Ogni tanto la gioia per la visita domenicale delle figlie e soprattutto dei nipoti: la famiglia proseguiva, purtroppo con altri cognomi e soprattutto lontana dalla valle, ma in fondo era contento così: chi a Pergine, chi a Trento, chi in Vallagarina, chi addirittura a Genova, tutti avrebbero sicuramente avuto una vita migliore che al maso, o forse no?
Lui no, non avrebbe barattato per nulla al mondo quella vita: certo c’era la fatica continua per sopravvivere, ma lì, “nel suo”, lui si sentiva il padrone incontrastato del suo regno, povero certo, ma assolutamente “suo”, costruito mattone dopo mattone, dissodato palmo dopo palmo con la fatica ed il sudore suo e di tutta la sua famiglia, giorno dopo giorno, da quando appena sposati, lui e la Catina avevan deciso di vivere lì.
Il maso Pomini nel 1975 si presentava ancora nella sua forma originaria: una costruzione su due piani fuori terra oltre al pianterreno, che seguiva l’andamento del pendìo assecondandolo; due ingressi, uno per la sua famiglia ed uno per quella del fratello Arcangelo (ma per tutti era il Cange) che lì invece ci abitò pochissimo, preferendo la casa natìa, verso Fierozzo, al maso s’Schritzl.
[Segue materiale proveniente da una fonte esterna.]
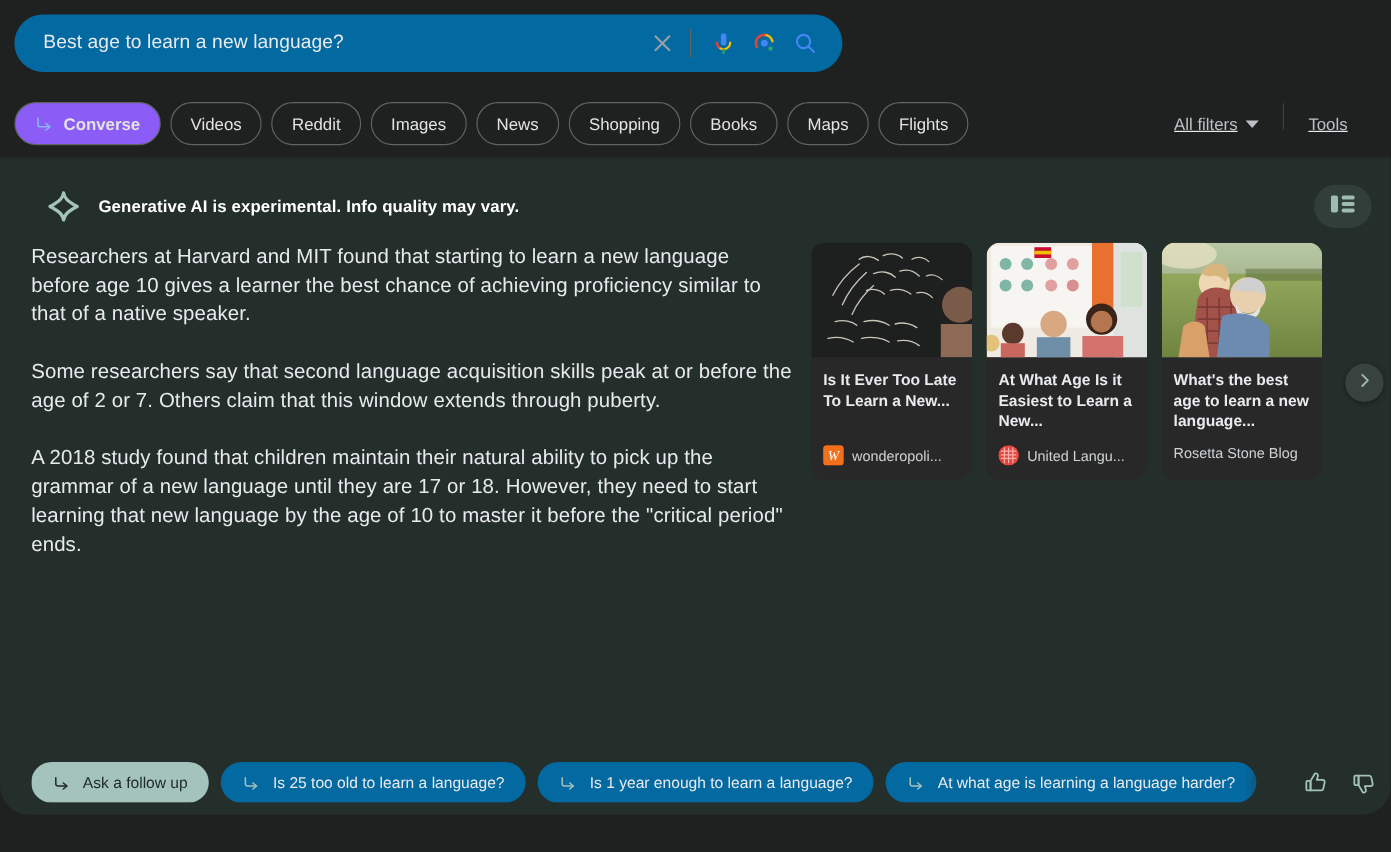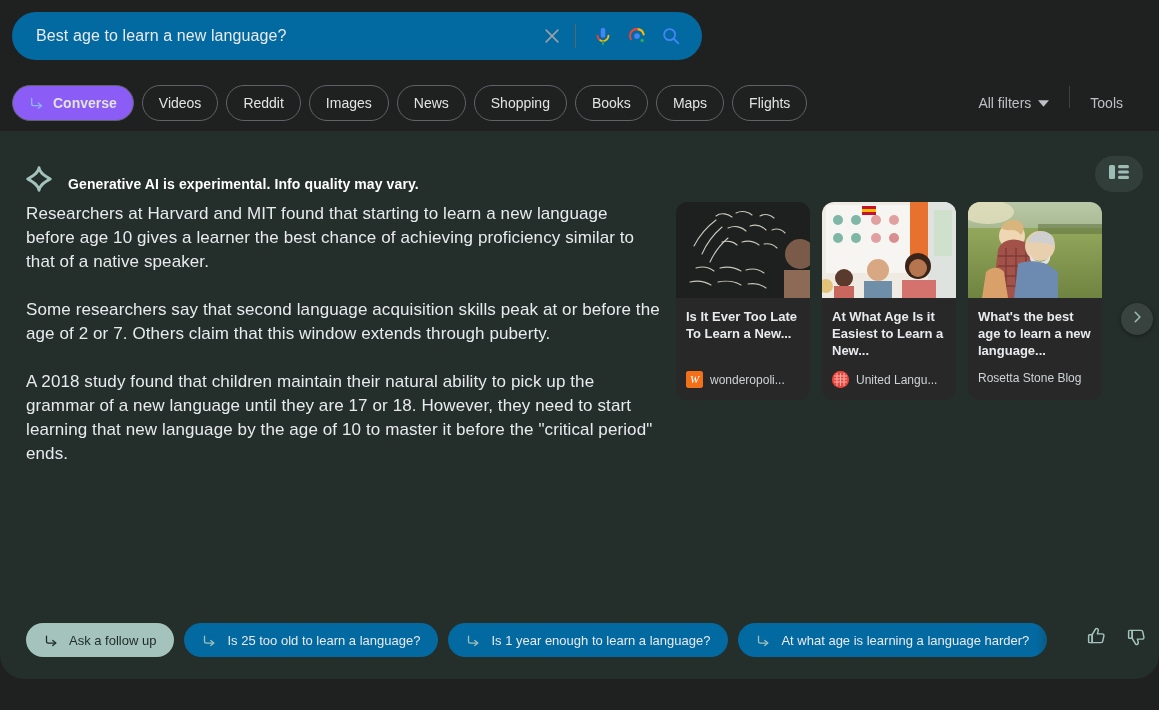--- a/index.html
+++ b/index.html
@@ -106,6 +106,7 @@
     align-items: flex-start;
     gap: 0;
     padding-right: 10px;
+    text-decoration: underline;
   }
 
   .all-filters {

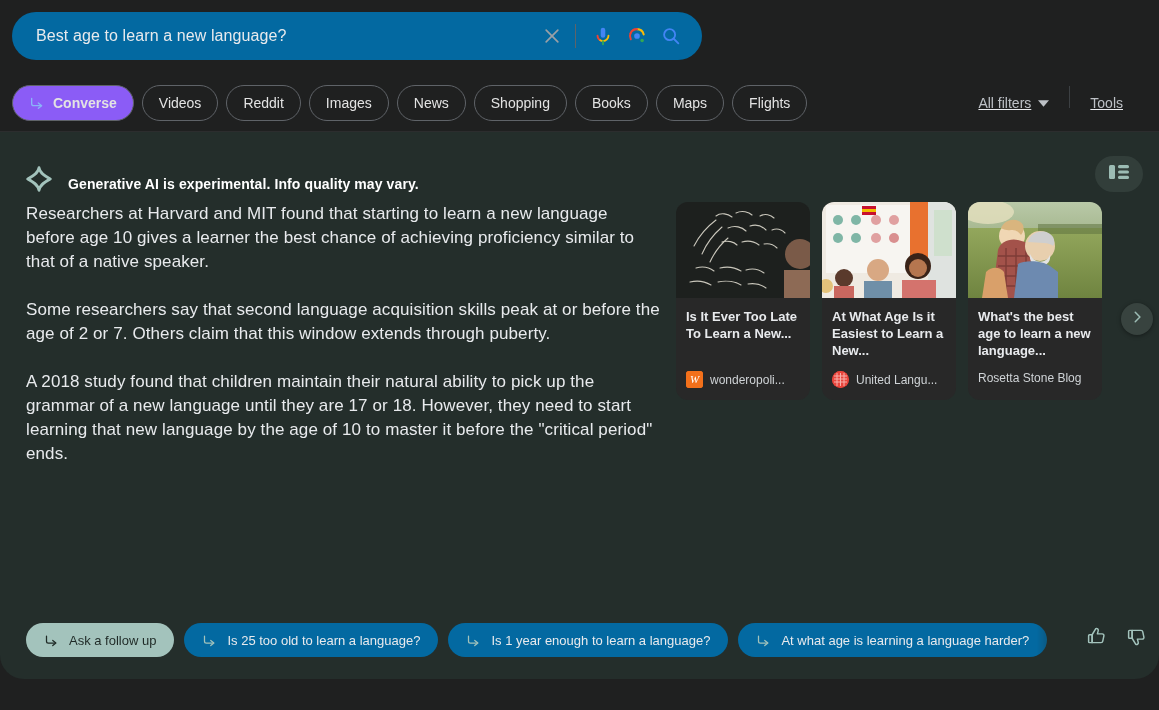--- a/index.html
+++ b/index.html
@@ -150,8 +150,8 @@
 
   .ai-header {
     display: flex;
-    align-items: flex-end;
-    padding: 0 16px 0 26px;
+    align-items: center;
+    padding: 0 16px 0 40px;
     height: 40px;
   }
 

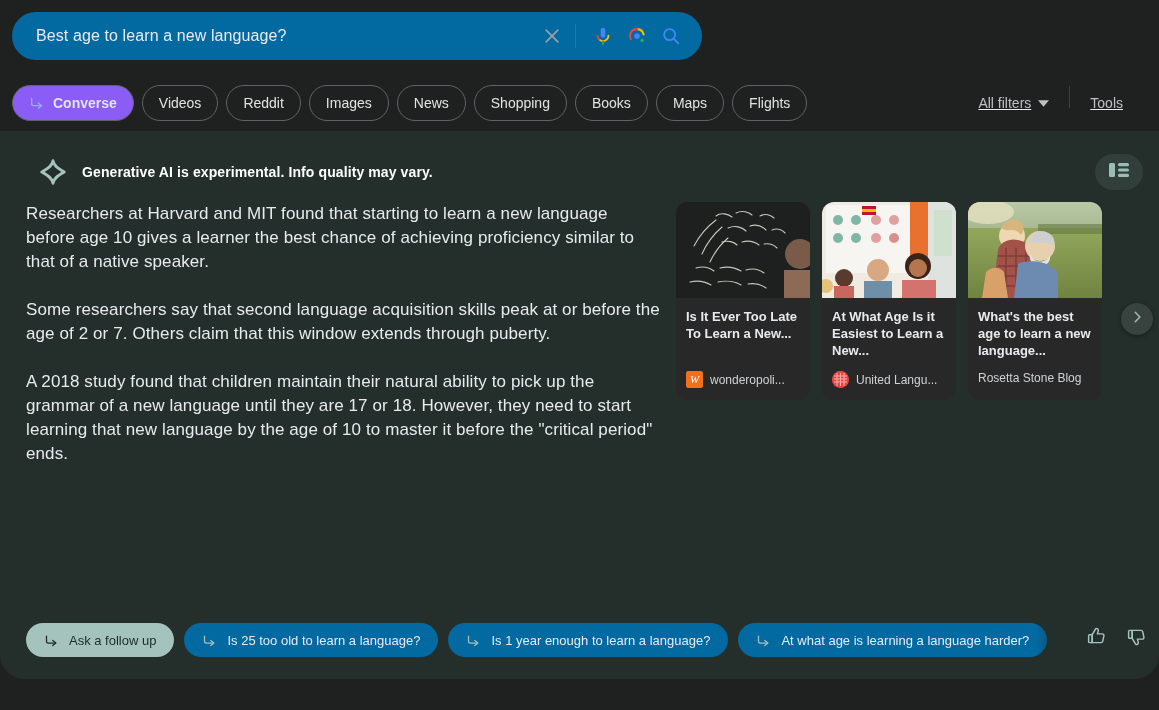--- a/index.html
+++ b/index.html
@@ -283,10 +283,10 @@
   .chips-row {
     position: absolute;
     left: 0;
-    bottom: 22px;
+    bottom: 10px;
     width: 100%;
     display: flex;
-    align-items: flex-start;
+    align-items: center;
     padding: 0 10px 0 26px;
   }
Architettonicamente distaccata, ma solidale strutturalmente al maso era la stalla al solo pianterreno.
Al piano terra dunque c’era la stube, ove si viveva e si cucinava, l’enorme portico coperto con la legna accatastata vicino al zòc, la mola per affilare le falci, azionata da un ingegnoso sistema a pedale, ed il pollaio al chiuso.
La scala esterna, ma riparata dal tetto, portava dal portico al primo piano: quello dove c’eran le camere ed il terrazzo coperto in mezzo al quale troneggiava il banco da lavoro del Bepi con la morsa, tutti gli attrezzi che dovevano servire a riparare qualsiasi cosa (ed eran tantissimi, tutti fabbricati od adattati direttamente da lui) e l’incudine: un bossolo di mortaio (o di cannone ?) della grande guerra, scovato sui monti lì intorno, tutti zona di guerra e di residuati, infine rotoli e rotoli di filo spinato, sempre di provenienza bellica, i geranei ed i garofani della Catina, amorevolmente coltivati in latte di ferro, che ora riposavano nel lungo sonno invernale.
Una seconda rampa portava alla teza, che sovrastava tutta la casa: uno spazio sterminato di 30 mt per 10, ove si custodiva il prezioso fieno per gli animali, con il recinto per la battitura della segale.
Sotto alla casa, con accesso da dietro, ove il pendìo saliva ripido in direzione della montagna, v’era il volt, la cantina, con la forgia a mantice per scaldare e lavorare il metallo: tutto doveva essere costruito e riparato nel maso, grazie a tecniche tramandate di padre in figlio, una conoscenza che univa tutte le genti di montagna che vivevano nei masi sparsi, la parte walser e genericamente tedesca delle alpi dunque.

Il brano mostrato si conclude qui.